Most Boeing Co. employees help build jetliners laden with futuristic technology. Then there’s Michael Lombardi, whose work encompasses not just carbon-fiber 787 Dreamliners but also World War II bombers and antique wood-and-linen seaplanes.
From a basement near the planemaker’s Seattle-area industrial hub, Lombardi tends to shelves full of old engineering drawings, priceless airplane models and 50,000 cans of motion-picture films documenting the evolution of flight. He’s the chief company historian. As Boeing turns 100 Friday, he’s never been busier sifting through boxes of donated artifacts, dredging up historic memorabilia and helping plan centennial events.
Lombardi, 56, is the third person to hold the post at Boeing and is a stalwart in a small band working to preserve U.S. company records. It’s a coveted job, given the low turnover and Boeing’s role in shaping 20th century events such as the Normandy invasion and the race to the moon. Since Lombardi took charge of the company archives in 1994, five chief executive officers have come and gone.
“The hard part was waiting 15 years for my predecessor to retire,’’ he said.
Boeing built a pavilion at this week’s Farnborough Air Show in the United Kingdom with a mock-up of one of company founder Bill Boeing’s first wood-and-linen planes dangling from the ceiling. Blown-up photos of some of the most famous aircraft designed by Boeing and the planemakers it acquired blanketed the trade show’s central pavilion.
For all the interest in the past as the centennial approaches, Lombardi remains mindful of the business case for maintaining the collection and his staff of five people across three sites. His team has helped engineers trace how their predecessors solved a design problem. A recent task involved sifting through Boeing’s photo collection — including 4 million photographic negatives — for images to post to a new Instagram account.
The anniversary is “one small thing that we provide in the bigger picture,” said Lombardi. “I don’t believe we can survive, keep this program relevant, if we just focus on that one aspect.”
At Boeing, Lombardi’s workload has more than doubled as departments from the cafeteria to the legal team clamor for reminders from bygone eras. Then there are the boxes of donated artifacts arriving daily to be cataloged, plus the constant interview requests, which Lombardi fields with a broadcast-worthy baritone.
The trove includes a century’s worth of human touches. There are B-17 horn buttons pocketed by World War II bomber pilots, sometimes bearing lipstick from a “Rosie the Riveter” at Boeing’s factory.

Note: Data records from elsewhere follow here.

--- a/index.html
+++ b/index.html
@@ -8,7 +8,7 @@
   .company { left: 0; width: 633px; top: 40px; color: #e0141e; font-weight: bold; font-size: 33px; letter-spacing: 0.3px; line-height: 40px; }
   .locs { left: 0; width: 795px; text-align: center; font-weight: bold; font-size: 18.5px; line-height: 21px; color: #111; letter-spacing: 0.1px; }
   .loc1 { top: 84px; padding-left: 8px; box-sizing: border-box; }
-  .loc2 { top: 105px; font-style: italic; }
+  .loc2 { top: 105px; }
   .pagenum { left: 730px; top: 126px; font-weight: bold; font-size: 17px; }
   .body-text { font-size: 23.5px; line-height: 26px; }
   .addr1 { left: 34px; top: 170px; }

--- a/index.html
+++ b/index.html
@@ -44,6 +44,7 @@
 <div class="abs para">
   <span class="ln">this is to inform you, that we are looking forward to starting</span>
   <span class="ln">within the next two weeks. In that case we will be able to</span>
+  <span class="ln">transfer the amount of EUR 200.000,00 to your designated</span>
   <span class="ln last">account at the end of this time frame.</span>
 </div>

He has a menu from a company soiree honoring Charles Lindbergh on Aug. 18, 1927, two months after the pilot’s first trans-Atlantic flight. Lombardi has the contents of Alan Mulally’s desk when he left Boeing to head Ford Motor Co. a decade ago.

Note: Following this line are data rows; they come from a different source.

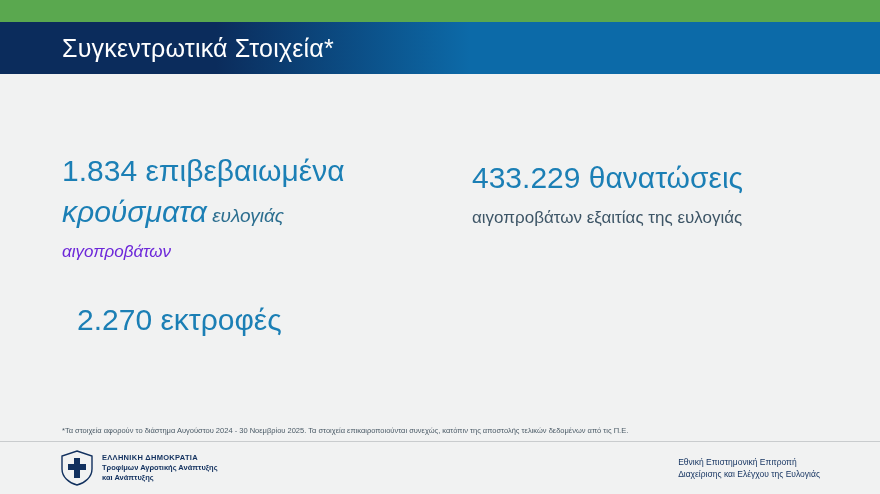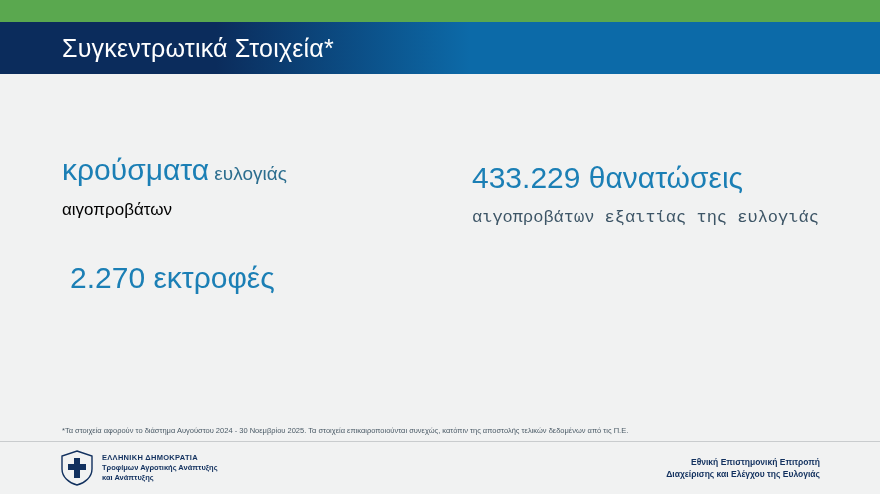--- a/index.html
+++ b/index.html
@@ -195,6 +195,9 @@
   <div class="stats">
 
     <div class="col-left">
+      <p class="line1">
+        <span class="num">1.834</span><span class="big"> επιβεβαιωμένα</span>
+      </p>
       <p class="line2">
         <span class="big">κρούσματα</span><span class="med"> ευλογιάς</span>
       </p>

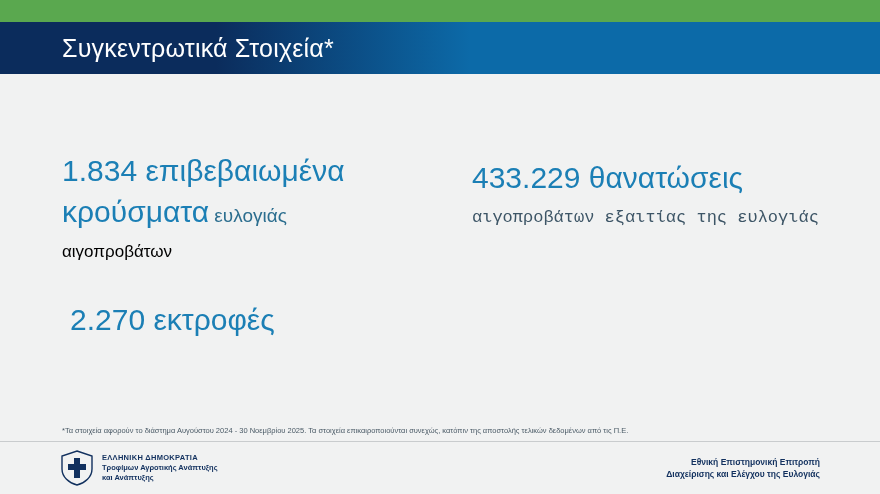--- a/index.html
+++ b/index.html
@@ -97,6 +97,7 @@
   .line2 {
     margin: 0;
     line-height: 42px;
+    font-style: italic;
   }
   .line3 {
     margin: 0;

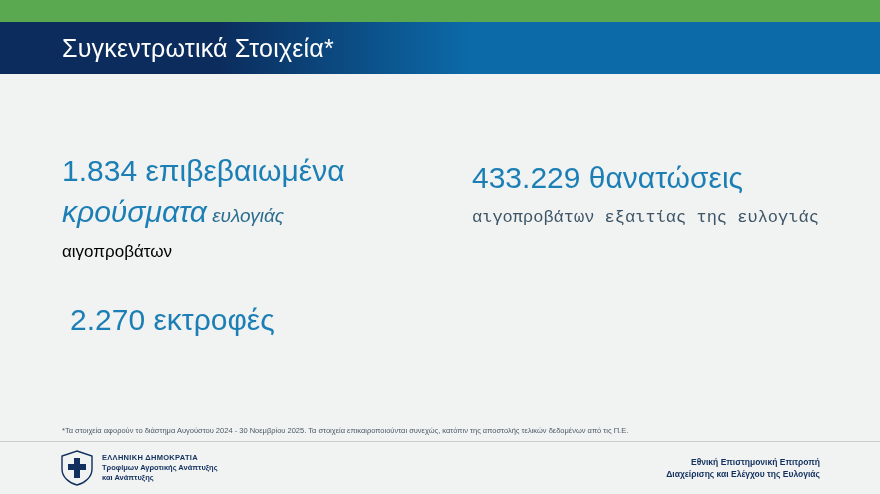--- a/index.html
+++ b/index.html
@@ -122,7 +122,6 @@
     color: #3d5566;
     font-size: 17px;
     line-height: 26px;
-    font-family: Liberation Mono, monospace;
   }
   
   .footnote {

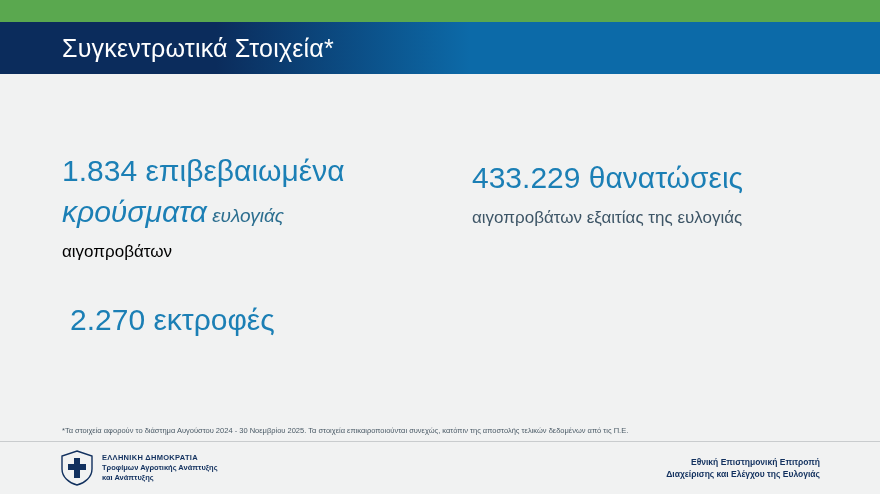--- a/index.html
+++ b/index.html
@@ -101,9 +101,10 @@
   }
   .line3 {
     margin: 0;
-    color: #000000;
+    color: #6d28d9;
     font-size: 17px;
     line-height: 28px;
+    font-style: italic;
   }
   .line4 {
     margin: 34px 0 0 8px;

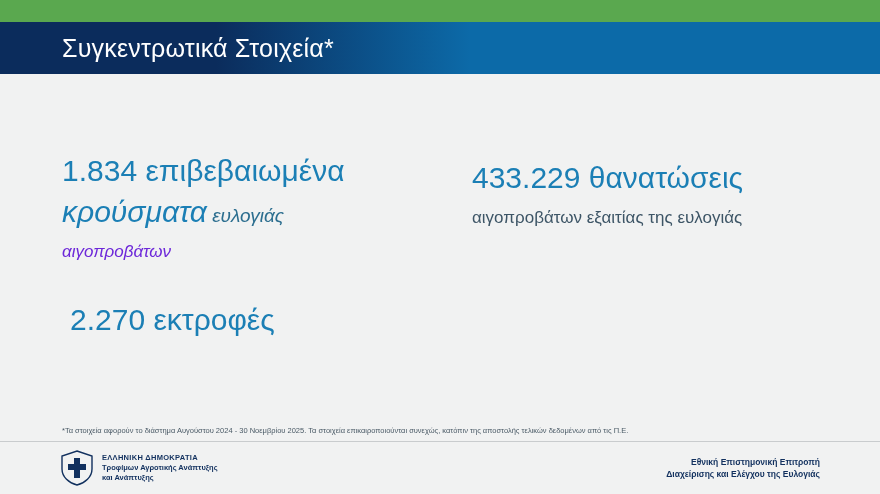--- a/index.html
+++ b/index.html
@@ -107,7 +107,7 @@
     font-style: italic;
   }
   .line4 {
-    margin: 34px 0 0 8px;
+    margin: 34px 0 0 15px;
     color: #1b7fb5;
     font-size: 30px;
     line-height: 40px;

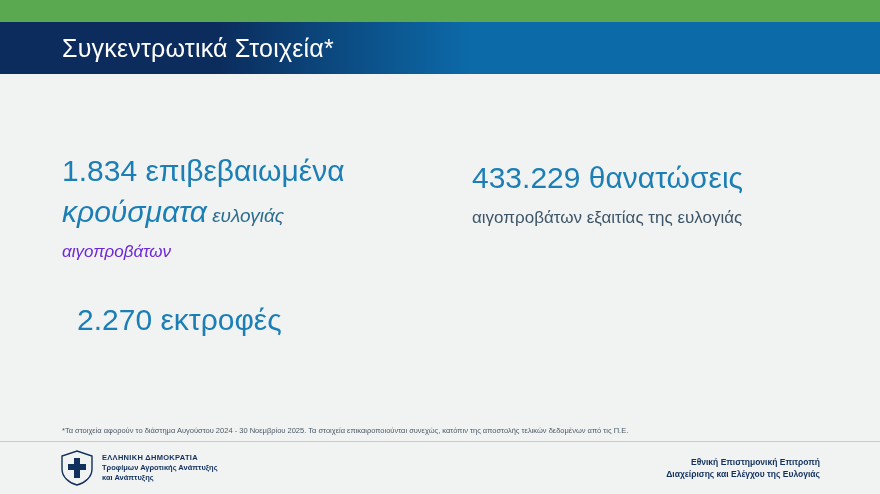--- a/index.html
+++ b/index.html
@@ -176,11 +176,11 @@
     position: absolute;
     right: 60px;
     top: 14px;
-    text-align: right;
+    text-align: left;
     color: #11305e;
     font-size: 8.5px;
     line-height: 12px;
-    font-weight: bold;
+    font-weight: normal;
   }
 </style>
 </head>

During a recent tour of the archives, Lombardi strolled by aircraft models carved from engineering mock-ups in the years before computer-assisted design. One set of miniature planes traced the evolution of the 747 under chief engineer Joe Sutter, from a rejected double-decker design to the hump-backed icon dubbed the queen of the skies.
He held up a failed design for the Boeing E-3 Sentry, a military plane better known by its acronym: AWACS. In that approach, the signature radar dome was fused into the adapted Boeing 707’s tail. Later designs settled on struts attached to the fuselage.
“The planes that we build, they just don’t spring up overnight,” Lombardi said. “There’s a lot of intellectual effort that goes into designing these things. Lots of stops, starts, with the idea that you have to get it right.”
Boeing by the numbers
Boeing easily holds the title as the largest private employer in Washington. Even though its head count has edged down in recent years, nearly half Boeing’s global workforce is based in Washington: more than 77,000 workers, topping Amazon and Microsoft combined.
As state officials reported this spring that Boeing had saved $305 million in state taxes last year through Washington’s aerospace tax incentives, the company reported the other side of that coin: In 2015, it spent $13 billion in Washington on payroll, supplier purchases and capital investments.
But its economic effect stretches further, fueling an aerospace sector that in 2014 generated 93,400 direct jobs at Boeing and supplier companies, and an estimated $59.5 billion in gross revenues in the state, according to a study for the Washington Aerospace Partnership.